The bone is responsible for the storage of calcium and phosphates that are fundamental for several biological processes. Dysregulation in bone homeostasis will affect the metabolism of these minerals and, thus, it is not surprising that bone homeostasis is also regulated by hormones such as the parathyroid hormone (PTH), calcitonin, and mediators such as vitamin D that control the balance of calcium and phosphate in the body.
PTH is secreted in response to systemic hypocalcemia (reduced circulating calcium levels) and according to the mode of secretion may differentially affect bone homeostasis. Persistent PTH secretion drives osteolysis followed by bone resorption. On the other hand, intermittent secretion of PTH initially leads to osteolysis and increased activity of osteoclasts, which in turn will stimulate osteoblast proliferation leading to new bone formation [43,44].
Vitamin D may also directly influence bone metabolism as bone-related cells, namely osteoblasts and their progenitors, express the vitamin D receptor. Indeed, MSC differentiate towards the osteoblast lineage upon stimulation with vitamin D. Furthermore, the synthesis and secretion of osteocalcin, osteopontin, and RANKL by osteoblasts are also regulated by the aforementioned vitamin [43].

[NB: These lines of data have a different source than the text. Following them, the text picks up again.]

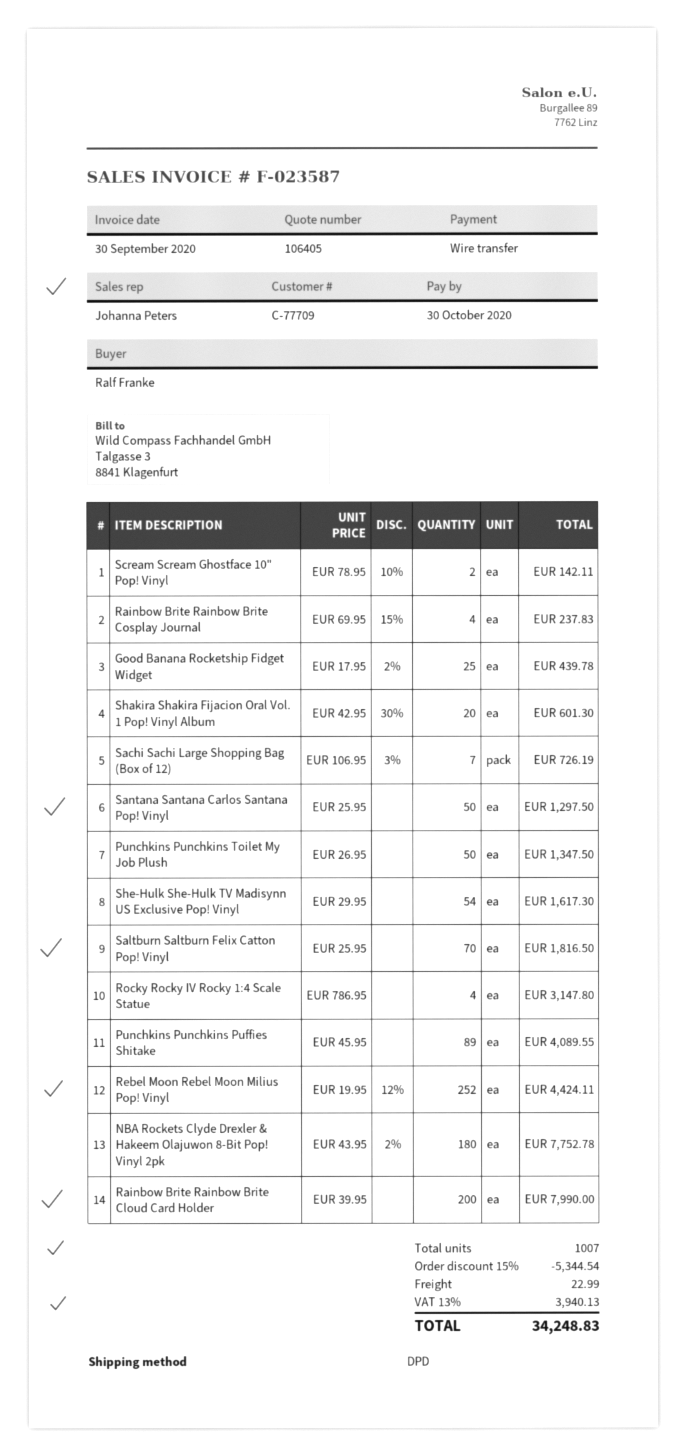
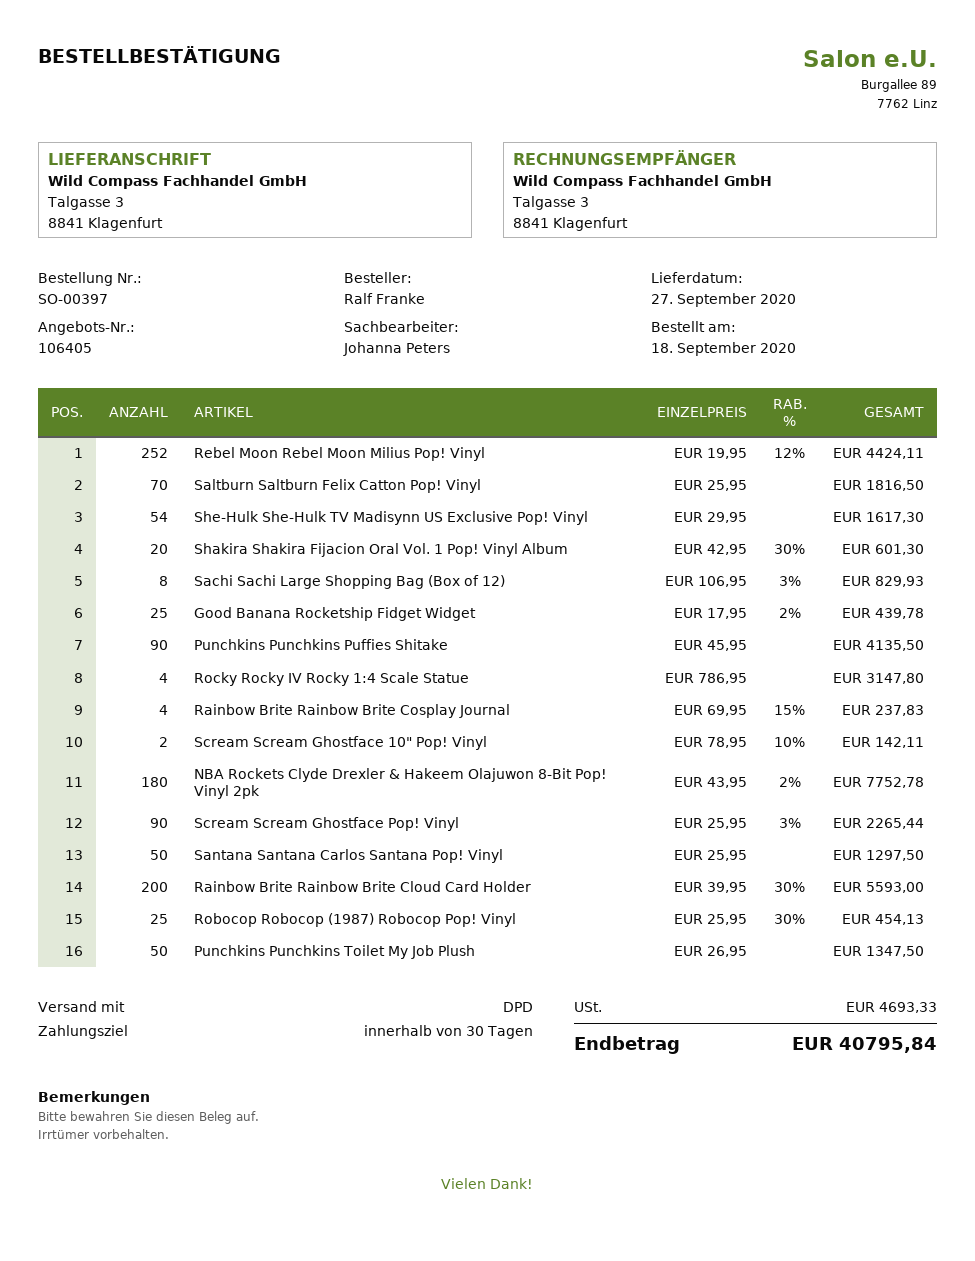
Sachi Sachi Large Shopping Bag (Box of 12): 7 x 106.95 - 3% = 726.19 -> 8 x 106.95 - 3% = 829.93
Punchkins Punchkins Puffies Shitake: 89 x 45.95 = 4089.55 -> 90 x 45.95 = 4135.50
Rainbow Brite Rainbow Brite Cloud Card Holder: 200 x 39.95 = 7990.00 -> 200 x 39.95 - 30% = 5593.00
Scream Scream Ghostface Pop! Vinyl: none -> 90 x 25.95 - 3% = 2265.44
Robocop Robocop (1987) Robocop Pop! Vinyl: none -> 25 x 25.95 - 30% = 454.13
discount: 15% = 5344.54 -> none
shipping: 22.99 -> none
tax: 3940.13 -> 4693.33
total: 34248.83 -> 40795.84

Finally, calcitonin, a hormone secreted under hypercalcemia, transiently opposes the actions of PTH in osteoclasts and directly inhibits osteoclast function, thus promoting bone formation. The direct effect of calcitonin on osteoclasts is mediated by the signaling through the calcitonin receptor on the cell surface, which blocks the formation of membrane invaginations and active proton secretion, leading the cell into a quiescent state. Furthermore, calcitonin also arrests osteoclast differentiation at immature stages [43].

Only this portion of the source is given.